According to Realty Trac, foreclosures increased more than 71 percent in the third quarter of 2008 compared to a year ago. Moody's Economy.com estimates that in the next 2 years, more than 7 million American homeowners are expected to default on their mortgages, with 4.3 million ultimately losing their homes. Meanwhile, the Hope Now Alliance continues to offer more repayment plans instead of loan modifications, the Hope for Homeowners program is undersubscribed by servicers, and the Troubled Asset Relief Program (TARP) has not been used for mortgage modifications.

"These foreclosures are devastating our communities. Unless immediate action is taken to assist the homeowners struggling with these unaffordable and unsustainable mortgages, it will take years for our communities to recover from this crisis" Rep. Waters said. "This is why I support Federal Deposit Insurance Corporation (FDIC) Chairman Sheila Bair's plan to systematically reduce foreclosures. Unfortunately, the Bush Administration has failed to implement her plan on a wide scale. My legislation takes Chairman Bair's plan and gives it the force of law."

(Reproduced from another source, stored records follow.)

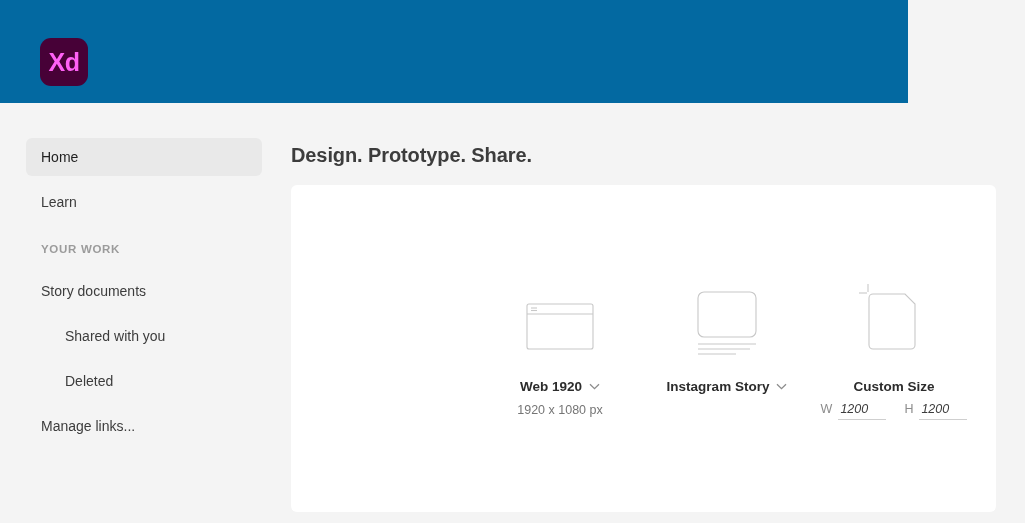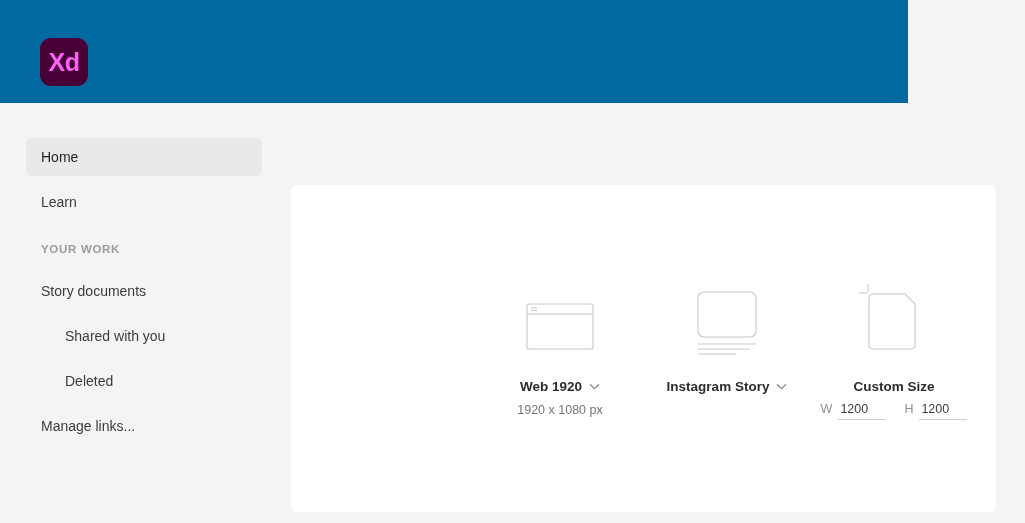--- a/index.html
+++ b/index.html
@@ -190,20 +190,21 @@
     color: #8c8c8c;
   }
   .field-value {
     font-size: 12.5px;
     color: #3c3c3c;
     border-bottom: 1px solid #cfcfcf;
     padding: 0 2px 3px 2px;
     min-width: 44px;
     text-align: left;
     cursor: text;
+    font-style: italic;
   }
 
   svg { display: block; }
   .stroke-gray {
     fill: none;
     stroke: #c8c8c8;
     stroke-width: 1.1;
   }
   .stroke-gray-fillwhite {
     fill: #ffffff;
@@ -245,20 +246,21 @@
   </div>
 
   <div class="nav-item nav-manage">
     <span>Manage links...</span>
   </div>
 
 </div>
 
 <div class="main">
 
+  <div class="main-title">Design. Prototype. Share.</div>
 
   <div class="card">
     <div class="presets">
 
 
       <div class="preset preset-1">
         <div class="preset-art">
           <svg width="170" height="80" viewBox="0 0 170 80">
             <rect class="stroke-gray-fillwhite" x="52" y="22" width="66" height="45" rx="2" ry="2"></rect>
             <line class="stroke-gray" x1="52" y1="32" x2="118" y2="32"></line>

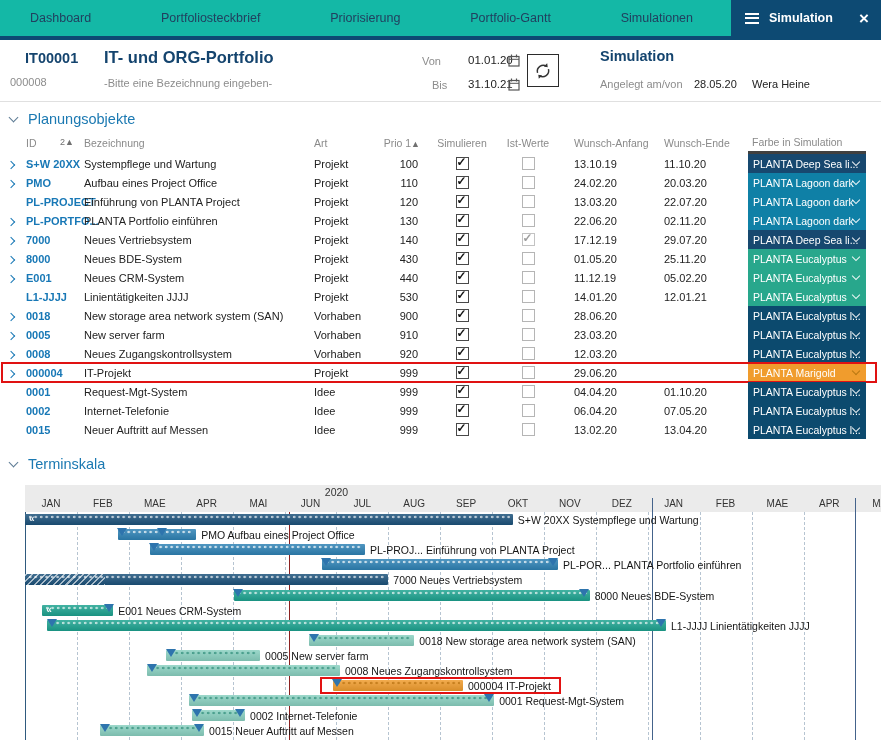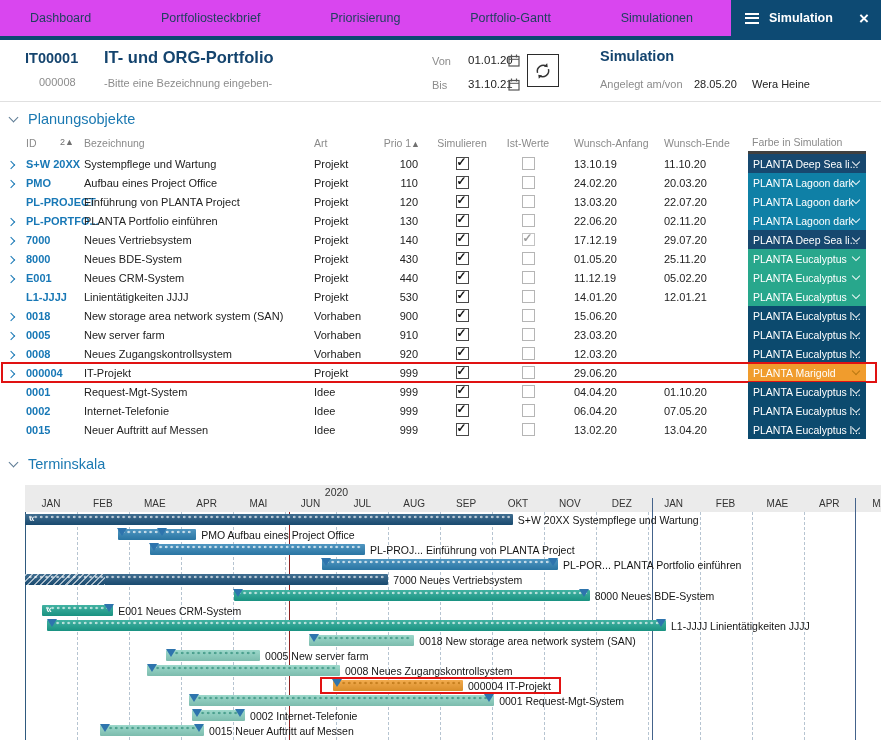--- a/index.html
+++ b/index.html
@@ -2,21 +2,21 @@
 <html><head>
 <meta charset="utf-8">
 <style>
   html,body{margin:0;padding:0;}
   body{
     width:881px;height:750px;position:relative;overflow:hidden;
     background:#fff;font-family:"Liberation Sans",sans-serif;
     -webkit-font-smoothing:antialiased;
   }
   
-  .nav{display:flex;height:36px;background:#d946ef;}
+  .nav{display:flex;height:36px;background:#14b8a6;}
   .nav-items{flex:1;display:flex;justify-content:space-between;align-items:center;padding:0 38px 0 30px;}
   .nav-item{font-size:12.5px;color:#21405f;white-space:nowrap;cursor:default;}
   .active-tab{width:150px;background:#0d4a73;color:#fff;display:flex;align-items:center;font-weight:bold;font-size:12.5px;}
   .burger{display:inline-block;margin-left:14px;margin-right:10px;}
   .burger i{display:block;width:14px;height:2px;background:#fff;margin:2.5px 0;}
   .close-x{margin-left:auto;margin-right:12px;font-size:17px;font-weight:bold;line-height:1;}
   .nav-strip{height:4px;background:#0d4a73;}
   
   .header{position:relative;height:61px;border-bottom:1px solid #e0e0e0;background:#fff;}
   .h-abs{position:absolute;white-space:nowrap;}
@@ -103,25 +103,25 @@
         <i></i>
       </span>
     <span>Simulation</span>
     <span class="close-x">×</span>
   </div>
 </div>
 <div class="nav-strip"></div>
 
 <div class="header">
   <span class="h-abs navyb" style="left:25px;top:10px;font-size:14.5px;">IT00001</span>
-  <span class="h-abs gray" style="left:39px;top:36px;font-size:11px;">000008</span>
+  <span class="h-abs gray" style="left:10px;top:36px;font-size:11px;">000008</span>
   <span class="h-abs navyb" style="left:104px;top:8px;font-size:16.5px;">IT- und ORG-Portfolio</span>
   <span class="h-abs gray" style="left:104px;top:37px;font-size:11px;">-Bitte eine Bezeichnung eingeben-</span>
 
-  <span class="h-abs gray" style="left:432px;top:15px;font-size:11px;">Von</span>
+  <span class="h-abs gray" style="left:422px;top:15px;font-size:11px;">Von</span>
   <span class="h-abs dark" style="left:468px;top:14px;font-size:11.5px;">01.01.20</span>
   <span class="h-abs cal-icon" style="left:508px;top:13px;">
     <svg width="12" height="13" viewBox="0 0 12 13">
         <rect x="1" y="2.5" width="10" height="9.5" fill="none" stroke="#555" stroke-width="1.2"></rect>
         <line x1="3.5" y1="0.5" x2="3.5" y2="3.5" stroke="#555" stroke-width="1.2"></line>
         <line x1="8.5" y1="0.5" x2="8.5" y2="3.5" stroke="#555" stroke-width="1.2"></line>
         <line x1="1" y1="5.3" x2="11" y2="5.3" stroke="#555" stroke-width="1"></line>
       </svg>
   </span>
   <span class="h-abs gray" style="left:432px;top:39px;font-size:11px;">Bis</span>
@@ -330,21 +330,21 @@
         <div class="c-id">0018</div>
         <div class="c-bez">New storage area network system (SAN)</div>
         <div class="c-art">Vorhaben</div>
         <div class="c-prio">900</div>
         <div class="c-center">
           <div class="checkbox checked"></div>
         </div>
         <div class="c-center">
           <div class="checkbox unchecked"></div>
         </div>
-        <div class="c-date">15.06.20</div>
+        <div class="c-date">28.06.20</div>
         <div class="c-date2"></div>
         <div class="c-farbe fc-eucalight">
           <span>PLANTA Eucalyptus l...</span>
           <span class="cell-chev"></span>
         </div>
       </div>
       <div class="tbl-row">
         <div class="c-exp"><span class="chev-r"></span></div>
         <div class="c-id">0005</div>
         <div class="c-bez">New server farm</div>

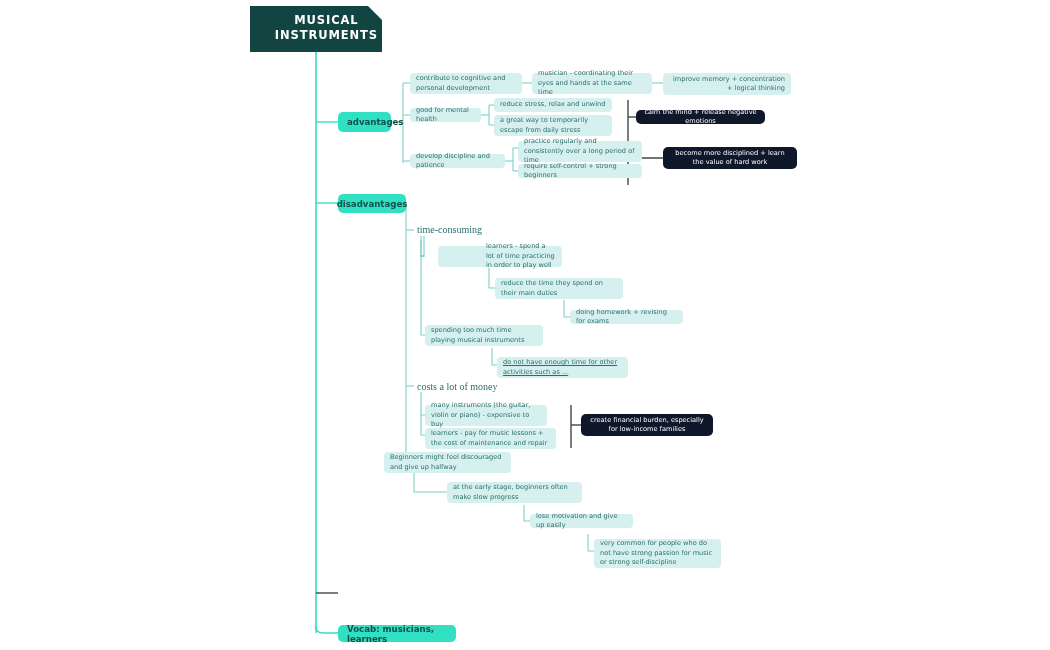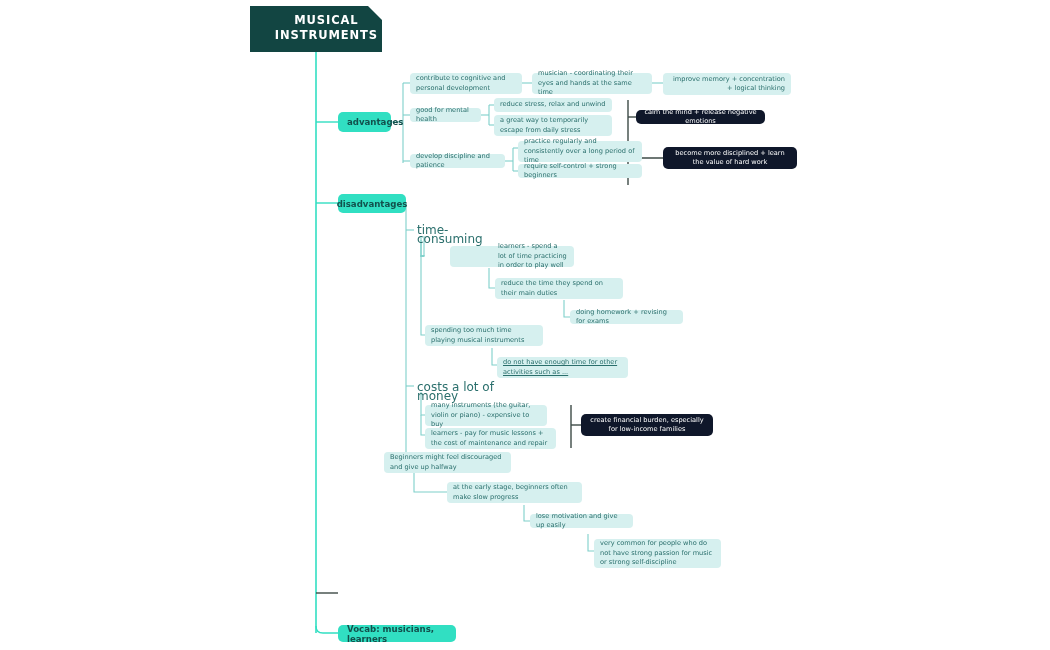--- a/index.html
+++ b/index.html
@@ -38,23 +38,24 @@
     background:#d6f0ef;color:#2a6f6c;
     border-radius:4px;
     font-size:6.6px;line-height:9.4px;
     padding:4px 6px;
     display:flex;align-items:center;
   }
 
   
   .plain-node{
     color:#2a6f6c;background:transparent;
-    font-size:12px;line-height:9.4px;
-    display:flex;align-items:flex-start;
+    font-size:10px;line-height:9.4px;
+    display:flex;align-items:center;
     padding:2px 3px;
+    font-family:Liberation Serif, serif;
   }
 
   
   .dark-node{
     background:#0f172a;color:#ffffff;
     border-radius:5px;
     font-size:6.6px;line-height:9.4px;
     padding:5px 8px;
     text-align:center;
     display:flex;align-items:center;justify-content:center;
@@ -175,21 +176,21 @@
     <span>become more disciplined + learn the value of hard work</span>
   </div>
 
   <div class="node accent-node" style="left:338px;top:194px;width:68px;height:19px;justify-content:center;">
     <span>disadvantages</span>
   </div>
 
   <div class="node plain-node" style="left:414px;top:224px;width:80px;height:12px;">
     <span>time-consuming</span>
   </div>
-  <div class="node leaf-node" style="left:450px;top:246px;width:124px;height:21px;padding-left:48px;">
+  <div class="node leaf-node" style="left:438px;top:246px;width:124px;height:21px;padding-left:48px;">
     <span>learners - spend a lot of time practicing in order to play well</span>
   </div>
   <div class="node leaf-node" style="left:495px;top:278px;width:128px;height:21px;">
     <span>reduce the time they spend on their main duties</span>
   </div>
   <div class="node leaf-node" style="left:570px;top:310px;width:113px;height:14px;">
     <span>doing homework + revising for exams</span>
   </div>
   <div class="node leaf-node" style="left:425px;top:325px;width:118px;height:21px;">
     <span>spending too much time playing musical instruments</span>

"Servicers have been telling us-- and we have been telling them-- that it is cheaper to modify than it is to foreclose. Even so, foreclosure rates have continued to climb," Rep. Waters explained. "This legislation will finally get the servicers to realize that loan modification benefits the investors as well as the homeowner."

The FDIC plan has been successfully implemented at IndyMac Federal Bank. Because of the plan, over 5,000 IndyMac borrowers have avoided foreclosure and stayed in their homes with more affordable mortgages. If applied nationally, 2.2 million mortgages could be modified.

"This systematic approach is precisely what we need to keep more families in their homes. Unfortunately, while Secretary Paulson recently required Citigroup to implement the FDIC loan modification program as a condition for receiving TARP funds, he refuses to implement the plan nationwide. America's homeowners are every bit as deserving of a bailout as the fat cats on Wall Street who created this crisis. If my legislation is enacted, America's homeowners will finally receive the help they have been asking for."